I had to tell my parent's that we were both working and ask if they would take the kids. My mom was pretty nasty and less then understanding. She said she didn't think it was "fair" to ask that I work Christmas when I have kids. I told her that people still get sick on Christmas and I wasn't the only employee with children.

Here is what I need from you all...;) Please help me explain to my (never had a job outside of the home) mother why I have to work Christmas. and second...Help me understand why I have to work Christmas:sniff: :lol2:

I am curious, however...A question to those of you with either no children at home or family close by...Do you volunteer to work Christmas?

Yes, I have volunteered to work Christmas. When I was Head Nurse in the ER, I came in on Christmas Eve to work for one nurse who was newly widowed with small children. She had not been able to get the time off to be with her children and my kids were teenagers and would be spending most of the evening with their friends.

I tend to like working holidays, both my jobs pay time and half for them. I grew up celebrating holidays when it was convenient to do so, not worrying about the calendar, so I don't get the big deal. If I sit around a tree on Dec 23 and open presents, it's the same experience as if I sit around a tree and open presents on Dec 25. I felt like this as a kid too.

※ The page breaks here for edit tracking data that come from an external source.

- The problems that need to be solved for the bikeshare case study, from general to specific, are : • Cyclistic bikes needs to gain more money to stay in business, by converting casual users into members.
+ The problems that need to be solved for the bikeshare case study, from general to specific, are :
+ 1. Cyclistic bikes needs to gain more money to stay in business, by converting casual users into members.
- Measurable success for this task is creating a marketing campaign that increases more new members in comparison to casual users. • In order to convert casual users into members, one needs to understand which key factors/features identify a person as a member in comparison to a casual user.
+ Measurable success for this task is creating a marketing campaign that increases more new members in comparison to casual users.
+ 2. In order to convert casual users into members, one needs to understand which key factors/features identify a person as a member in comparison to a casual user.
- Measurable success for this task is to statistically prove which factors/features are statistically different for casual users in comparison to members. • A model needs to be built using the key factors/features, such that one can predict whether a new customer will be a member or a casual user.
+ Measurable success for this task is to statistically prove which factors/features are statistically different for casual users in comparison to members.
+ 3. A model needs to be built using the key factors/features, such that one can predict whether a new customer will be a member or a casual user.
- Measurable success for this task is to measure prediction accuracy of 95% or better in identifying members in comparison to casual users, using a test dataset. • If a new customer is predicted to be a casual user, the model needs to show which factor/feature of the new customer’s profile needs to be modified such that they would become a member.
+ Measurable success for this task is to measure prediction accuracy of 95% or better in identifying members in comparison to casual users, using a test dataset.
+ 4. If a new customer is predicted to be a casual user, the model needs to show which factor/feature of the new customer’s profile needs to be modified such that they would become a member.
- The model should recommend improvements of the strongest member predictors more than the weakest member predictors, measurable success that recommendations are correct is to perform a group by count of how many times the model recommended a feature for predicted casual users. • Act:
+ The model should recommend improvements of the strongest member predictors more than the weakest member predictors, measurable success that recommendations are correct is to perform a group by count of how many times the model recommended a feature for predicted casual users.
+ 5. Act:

I'm a deal maker. I'll happily work Christmas or whatever holiday if you'll work the Friday night I've been wanting off. (And we'll both think we came out better in the end.) But if you come up to me and ask as Marie was asked in the other thread by saying I "should" work for you because you have kids and I don't have kids...it ain't gonna happen. I'll wait until they're desperate and offering double time to get help on the shift, or I'll spend it with my husband. And I won't allow myself to be scheduled for more than my fair share of holidays either. Holidays off are the best currency in the land of shift deals, and I won't give them up just because I don't have kids!

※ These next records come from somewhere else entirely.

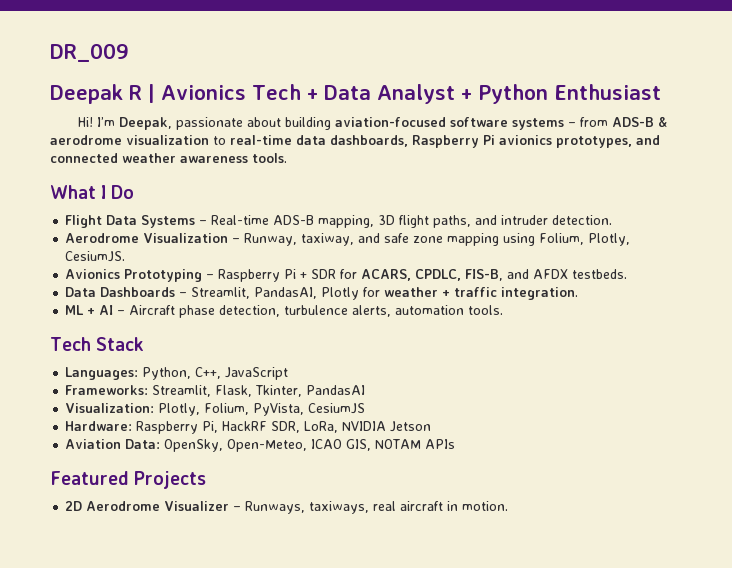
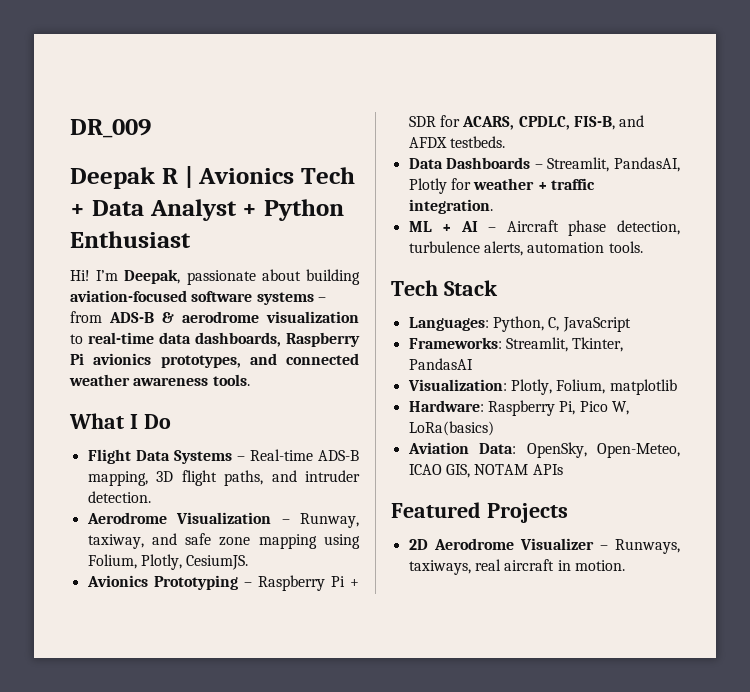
- Languages: Python, C++, JavaScript
+ Languages: Python, C, JavaScript
- Frameworks: Streamlit, Flask, Tkinter, PandasAI
+ Frameworks: Streamlit, Tkinter, PandasAI
- Visualization: Plotly, Folium, PyVista, CesiumJS
+ Visualization: Plotly, Folium, matplotlib
- Hardware: Raspberry Pi, HackRF SDR, LoRa, NVIDIA Jetson
+ Hardware: Raspberry Pi, Pico W, LoRa(basics)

Specializes in Critical Care, Pediatrics, Geriatrics.

Here is what I need from you all...;) Please help me explain to my (never had a job outside of the home) mother why I have to work Christmas. and second...Help me understand why I have to work Christmas:sniff: :lol2:

My hubby is a policeman in civilian life and I am in nursing school so we are both going to have to deal with this issue annually.

Does it bother *you* to work Christmas...if not, don't worry about what mother thinks. Tell her simply, "Listen Mom, this is my duty as a nurse so if you would not like to watch the kids then let me know and I will find someone else to watch them." and leave it at that!

Hopefully you and hubby can get similar shifts and make your own Christmas Holiday...the idea is to celebrate the reason for the season, not necessarily on one particular day.

My hubby and I don't have kids yet, but we have discussed how to handle this and we are going to do that...either Christmas early or late, depending on our schedules so we will both be there. It will be our tradition. Every family is unique.

Sorry your mom is not understanding...I know where you are coming from. My mother has never worked and my dad has always had a job that gave him both holidays off. It will be interesting to see her reaction when I have to work a holiday.

Specializes in 5 yrs OR, ASU Pre-Op 2 yr. ER.

An answer to that would be "Because sick people and car accident victims don't take every Christmas off, and neither can i."

My husband was in the hospital over one Christmas and I appreciated all of the nurses and the staff. They all smiled and were very happy. I always had the little kids open their presents from Santa on another day. If they are little enough, they don't even know the difference. Otherwise, tell them that they are special and Santa made a special trip just to deliver their gifts. It works!! Its just the adults who are disappointed. Just make do and enjoy each other, Christmas is about LOVE.

I totally get it. I'm totally fine (fine-ish:p ) working Christmas day. I am just getting sh*t from my mother. I am low man on the totem pole, seniority does play a role in my work place.

I am curious, however...A question to those of you with either no children at home or family close by...Do you volunteer to work Christmas?

It's not an issue for me now, since I work in an amb. surg. ctr., so we're closed. But I stopped doing it when I was working in hospital, because it got so aggravating having people trying to strongarm me, as if their lives were somehow more important because they had children. Hey, maybe I wanted to be off when my friends were off, huh? (I don't even celebrate Christmas, so I got the double-whammy of "You don't have kids...you don't celebrate it!)

I'm not even sympathetic anymore. Someone else's reproductive choice is not my responsibility. No one is "owed" or "more deserving" of a holiday off just because he/she has kids.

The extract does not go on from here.